New fire training regs put heat on municipalities

New fire training regs put heat on municipalities
By Chad Ingram
The Minden Times
Link to article: New fire training regs put heat on municipalities 

Mandatory firefighter training regulations from the provincial government could add more financial burden to Ontario’s municipalities.

“There’s changes coming, the regulations have been released for comments, the timelines are tight, almost like there’s an election coming,” Algonquin Highlands fire chief Mike Cavanagh told municipal councillors during a March 2 meeting.

As Cavanagh explained, there are two proposed regulations, one dealing with risk assessments, “and the training one, which will take a lot more to achieve.”

A report from Cavanagh reads that, “Practical testing would involve an OFMEM (Office of the Fire Marshal and Emergency Management) provincial evaluator attending with local evaluators doing each skill.  The cost of the local evaluators would be charged to the municipality. As an example, for Firefighter Level 1 there are six practical skills; approximate cost for Level 1 testing would be $1,000, which does not include hours for the number of recruits being tested.

“There are unknowns as well around the cost impact of technical rescue testing, as this has yet to be approved. Technical rescue for water and ice, as well as pumper operations, would be certifications we would retroactively get for some of our current firefighters. 

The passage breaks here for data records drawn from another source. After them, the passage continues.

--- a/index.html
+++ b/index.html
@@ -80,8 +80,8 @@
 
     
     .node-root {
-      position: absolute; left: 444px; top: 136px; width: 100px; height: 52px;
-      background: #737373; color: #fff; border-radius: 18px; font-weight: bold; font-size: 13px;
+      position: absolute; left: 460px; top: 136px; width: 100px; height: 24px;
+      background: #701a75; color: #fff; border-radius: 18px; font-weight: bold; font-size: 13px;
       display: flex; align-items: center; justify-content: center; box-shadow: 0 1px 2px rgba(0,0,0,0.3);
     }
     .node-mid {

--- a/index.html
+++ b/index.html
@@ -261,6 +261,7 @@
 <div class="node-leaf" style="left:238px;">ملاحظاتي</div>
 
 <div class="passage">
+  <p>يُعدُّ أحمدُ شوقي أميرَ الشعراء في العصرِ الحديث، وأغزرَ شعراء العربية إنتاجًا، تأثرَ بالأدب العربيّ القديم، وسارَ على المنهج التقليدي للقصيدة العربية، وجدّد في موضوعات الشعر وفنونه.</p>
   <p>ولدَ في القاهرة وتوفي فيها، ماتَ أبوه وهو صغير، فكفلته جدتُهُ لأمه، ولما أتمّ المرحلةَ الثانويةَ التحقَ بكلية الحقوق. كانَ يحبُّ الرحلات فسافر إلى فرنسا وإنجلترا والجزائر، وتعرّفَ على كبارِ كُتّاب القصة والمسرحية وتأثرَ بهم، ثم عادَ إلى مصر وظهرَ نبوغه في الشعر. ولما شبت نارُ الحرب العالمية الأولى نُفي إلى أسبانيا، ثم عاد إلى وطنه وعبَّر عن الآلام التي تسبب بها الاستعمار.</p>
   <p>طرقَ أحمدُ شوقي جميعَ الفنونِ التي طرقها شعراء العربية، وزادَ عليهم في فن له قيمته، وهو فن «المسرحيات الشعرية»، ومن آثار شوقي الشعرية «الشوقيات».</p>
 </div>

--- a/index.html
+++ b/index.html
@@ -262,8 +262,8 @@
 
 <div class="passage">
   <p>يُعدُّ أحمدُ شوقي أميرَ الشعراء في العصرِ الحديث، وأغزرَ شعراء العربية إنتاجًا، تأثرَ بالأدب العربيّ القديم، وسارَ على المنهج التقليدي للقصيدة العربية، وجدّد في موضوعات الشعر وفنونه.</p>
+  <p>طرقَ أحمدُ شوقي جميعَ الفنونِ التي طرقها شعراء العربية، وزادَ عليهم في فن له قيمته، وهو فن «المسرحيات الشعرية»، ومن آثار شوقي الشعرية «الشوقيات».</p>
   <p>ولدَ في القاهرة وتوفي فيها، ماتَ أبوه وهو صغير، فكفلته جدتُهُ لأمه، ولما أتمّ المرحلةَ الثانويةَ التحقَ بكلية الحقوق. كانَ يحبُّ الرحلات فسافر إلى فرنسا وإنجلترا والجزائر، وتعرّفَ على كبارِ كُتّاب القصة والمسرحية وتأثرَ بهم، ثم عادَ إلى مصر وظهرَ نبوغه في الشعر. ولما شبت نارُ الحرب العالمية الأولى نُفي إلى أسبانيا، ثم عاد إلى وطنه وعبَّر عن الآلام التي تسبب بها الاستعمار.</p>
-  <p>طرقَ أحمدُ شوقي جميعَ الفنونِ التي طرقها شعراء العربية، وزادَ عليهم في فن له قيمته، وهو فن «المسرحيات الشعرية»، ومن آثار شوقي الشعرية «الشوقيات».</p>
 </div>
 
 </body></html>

“There has been no announcement of funding from the government to support these training requirements. The total cost of the regulation is not yet known due to the new technical rescue standard. Once a more firm costing is estimated I will be sure to update council.”

There is widespread concern about the potential financial implications of the new regulations. “There’s some real concerns around if [the] province fails to support, financially, this change,” Cavanagh told councillors.

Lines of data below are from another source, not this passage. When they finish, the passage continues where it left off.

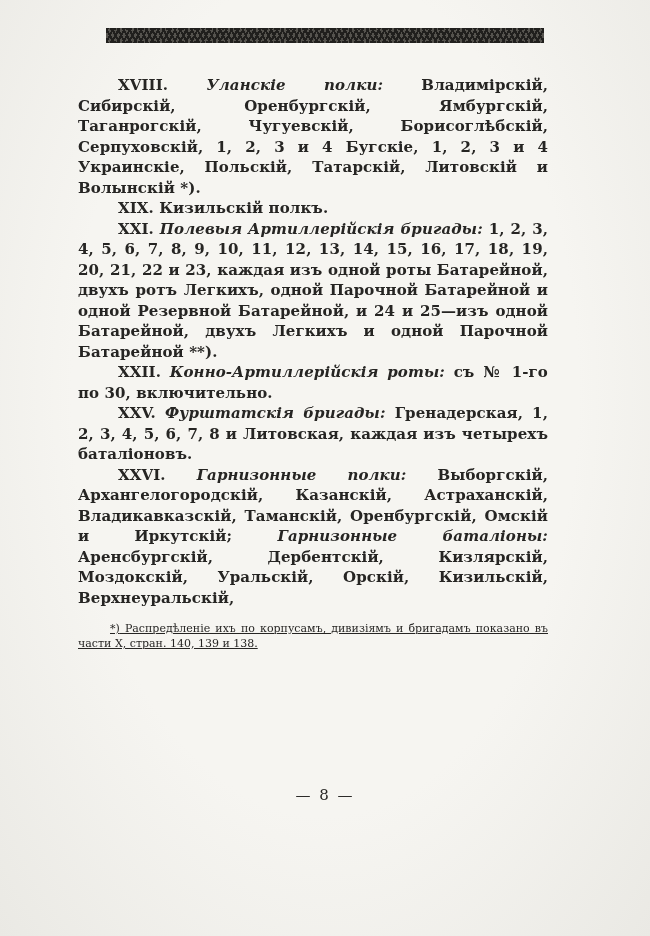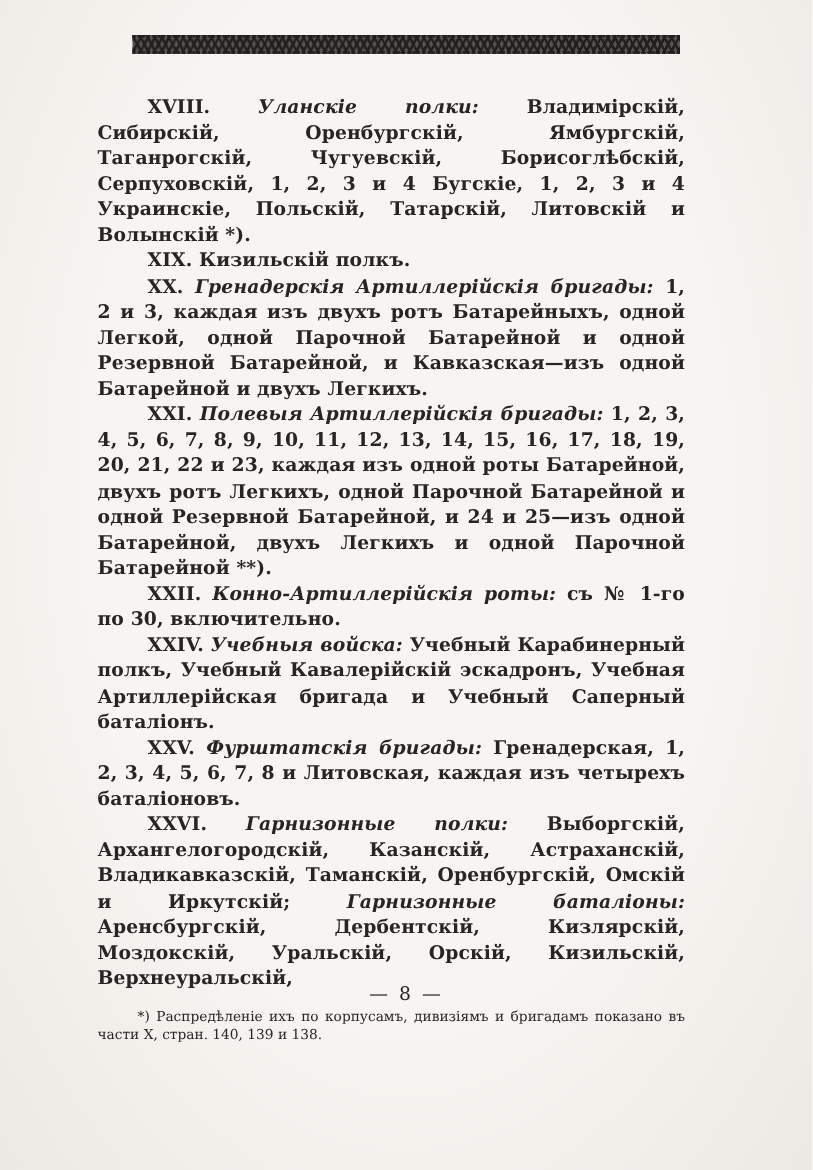--- a/index.html
+++ b/index.html
@@ -78,7 +78,6 @@
 
     <p><span>XIX. Кизильскій полкъ.</span></p>
 
-    <p><span>XX. </span><i>Гренадерскія Артиллерійскія бригады:</i><span> 1, 2 и 3, каждая изъ двухъ ротъ Батарейныхъ, одной Легкой, одной Парочной Батарейной и одной Резервной Батарейной, и Кавказская—изъ одной Батарейной и двухъ Легкихъ.</span></p>
 
     <p><span>XXI. </span><i>Полевыя Артиллерійскія бригады:</i><span> 1, 2, 3, 4, 5, 6, 7, 8, 9, 10, 11, 12, 13, 14, 15, 16, 17, 18, 19, 20, 21, 22 и 23, каждая изъ одной роты Батарейной, двухъ ротъ Легкихъ, одной Парочной Батарейной и одной Резервной Батарейной, и 24 и 25—изъ одной Батарейной, двухъ Легкихъ и одной Парочной Батарейной **).</span></p>
 

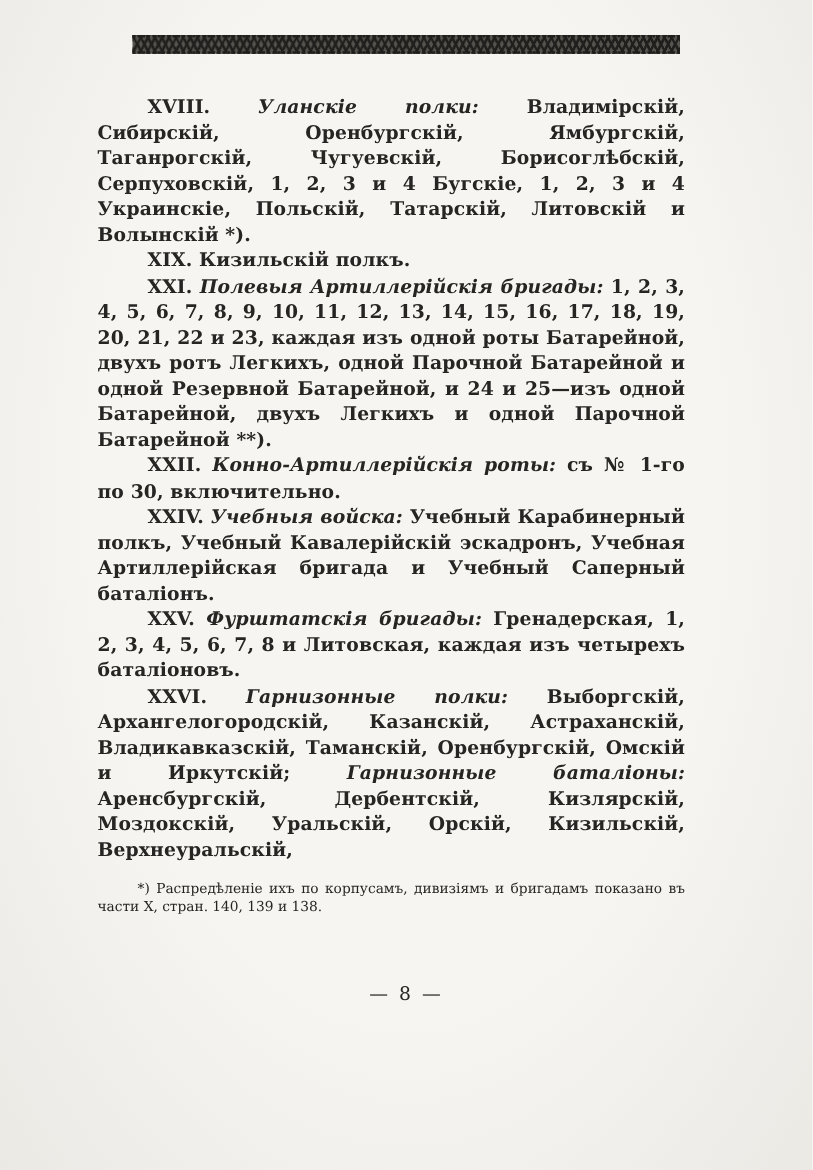--- a/index.html
+++ b/index.html
@@ -84,7 +84,6 @@
     <p><span>XXII. </span><i>Конно-Артиллерійскія роты:</i><span> съ № 1-го по 30, включительно.</span></p>
 
 
-    <p><span>XXIV. </span><i>Учебныя войска:</i><span> Учебный Карабинерный полкъ, Учебный Кавалерійскій эскадронъ, Учебная Артиллерійская бригада и Учебный Саперный баталіонъ.</span></p>
 
     <p><span>XXV. </span><i>Фурштатскія бригады:</i><span> Гренадерская, 1, 2, 3, 4, 5, 6, 7, 8 и Литовская, каждая изъ четырехъ баталіоновъ.</span></p>
 

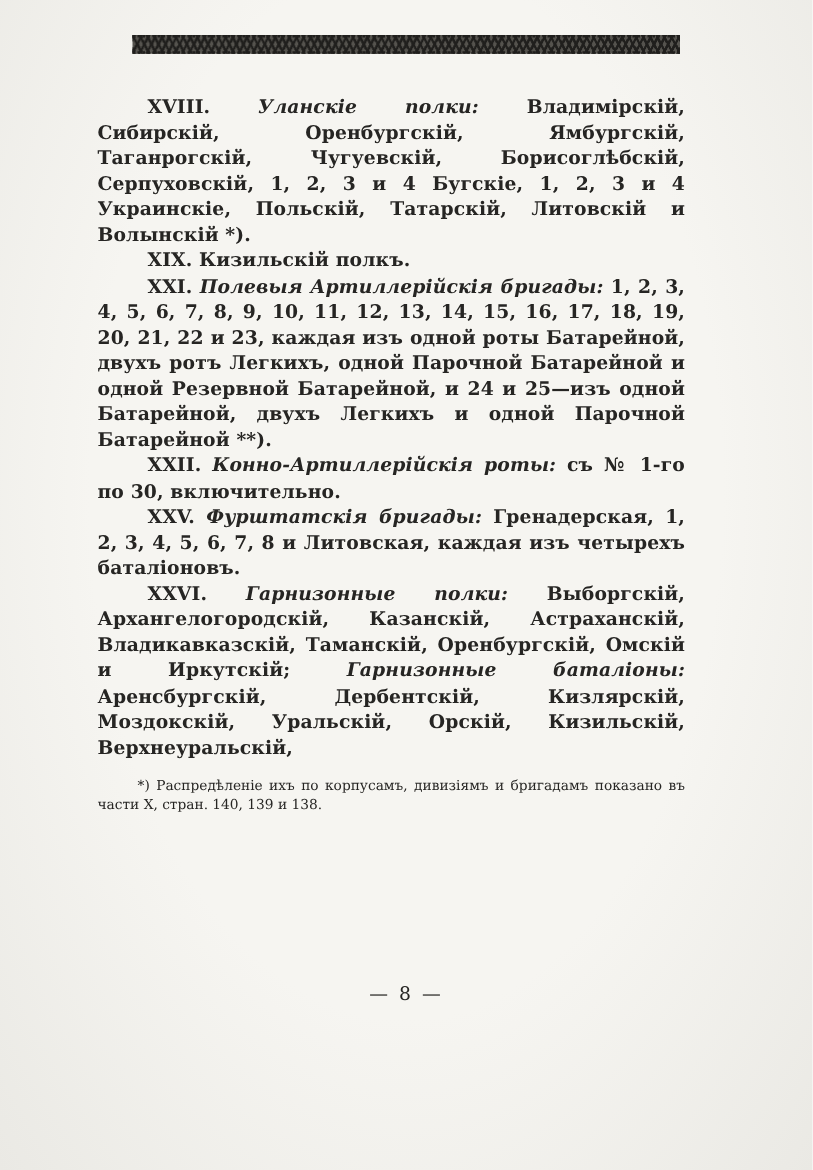--- a/index.html
+++ b/index.html
@@ -51,6 +51,7 @@
     font-size: 11px;
     line-height: 14.5px;
     text-align: justify;
+    text-decoration: underline;
   }
   .footnotes p {
     margin: 0;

“That will produce the impact,” said Mayor Carol Moffatt. “It seems, anymore, so much of this legislation gets put on the townships with a lack of funding to support it, and we end up having to go to the taxpayer to pay for it and it’s why the lobby’s important.”

If it needs to, Moffatt said council could write yet another letter about new legislation without funding attached to it.

“It’s our new job, lobbying,” she said.

A list of comments from Cavanagh will be sent to the provincial government.

The Association of Municipalities of Ontario is also making a submission regarding the regulations.